- _The task_
Those lines of the following listing which contain the string "padding" should be returned.

- _Supplied data_
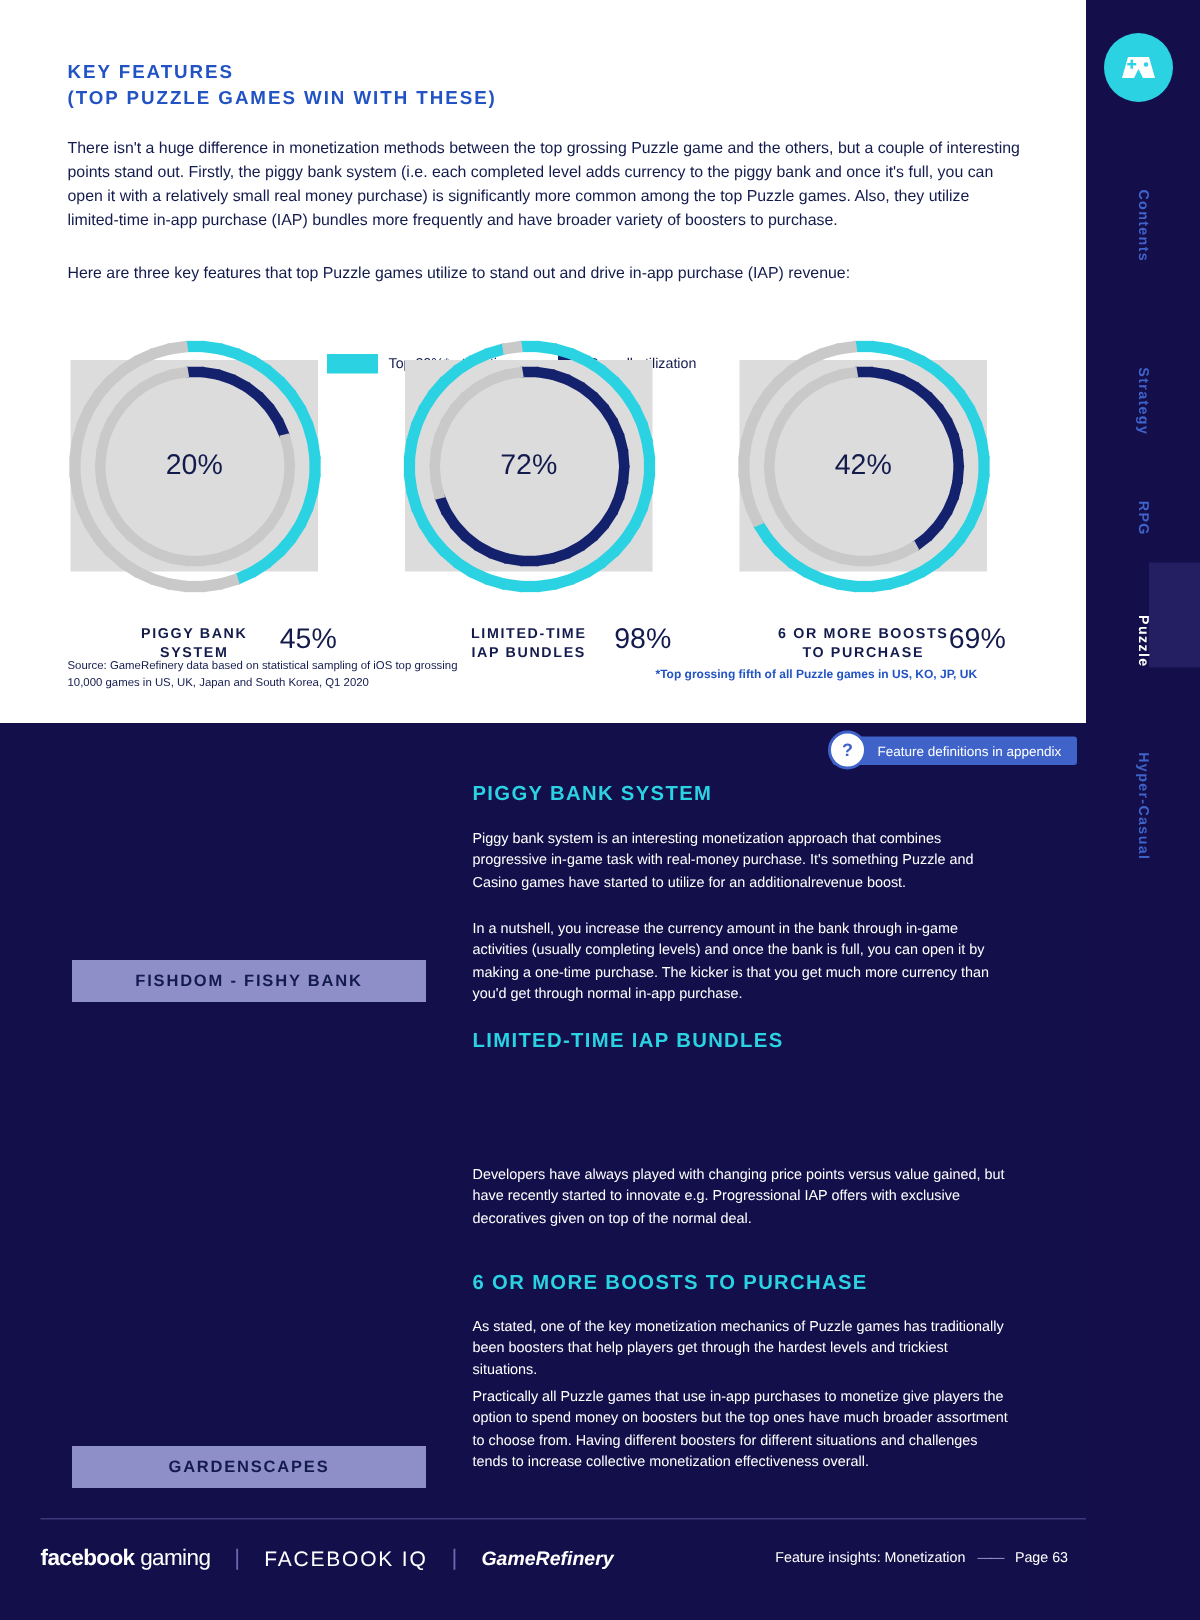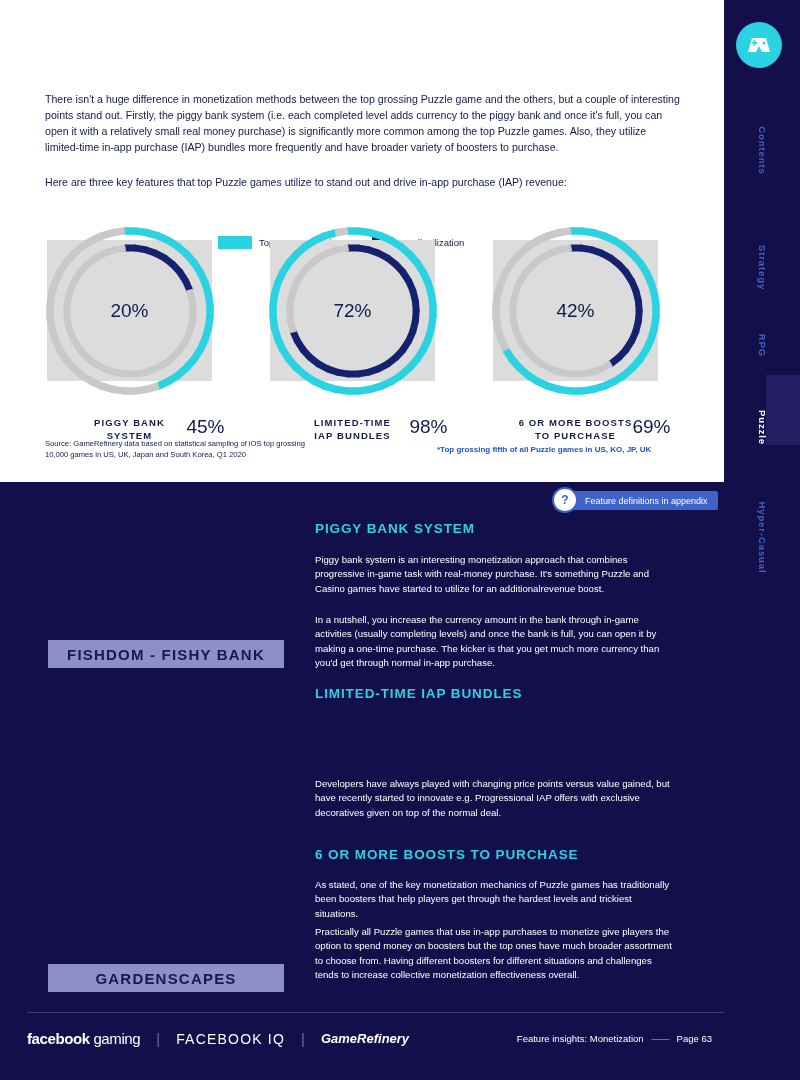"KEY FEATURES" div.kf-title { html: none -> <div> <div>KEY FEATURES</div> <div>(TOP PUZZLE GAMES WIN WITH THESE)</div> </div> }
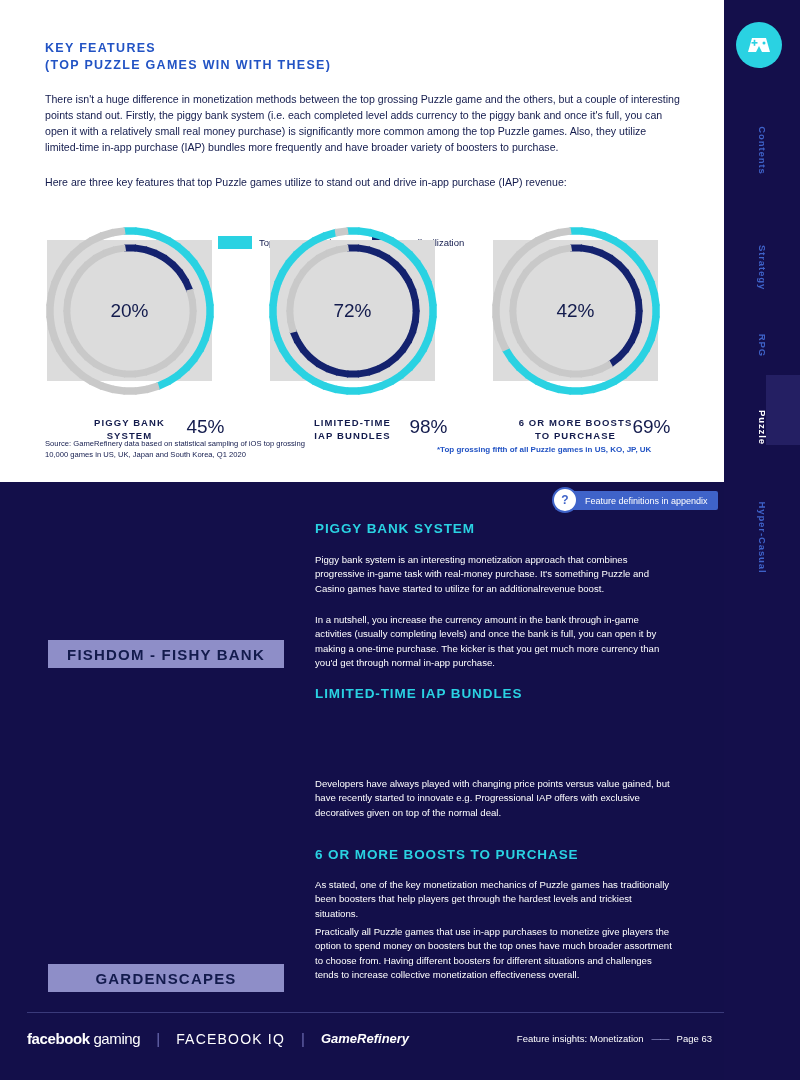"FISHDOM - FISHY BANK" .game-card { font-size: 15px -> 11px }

...

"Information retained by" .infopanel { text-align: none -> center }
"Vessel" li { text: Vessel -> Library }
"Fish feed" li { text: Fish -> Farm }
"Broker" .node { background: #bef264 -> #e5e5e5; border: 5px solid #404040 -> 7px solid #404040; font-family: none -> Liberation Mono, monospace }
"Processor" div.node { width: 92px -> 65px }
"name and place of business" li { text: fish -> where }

* * *

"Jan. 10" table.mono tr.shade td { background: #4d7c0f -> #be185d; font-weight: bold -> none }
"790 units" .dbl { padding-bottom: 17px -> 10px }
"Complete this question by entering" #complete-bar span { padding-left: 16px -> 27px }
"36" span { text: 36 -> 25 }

- _Task response_
"790 units" .dbl { padding-bottom: 17px -> 10px }
"Complete this question by entering" #complete-bar span { padding-left: 16px -> 27px }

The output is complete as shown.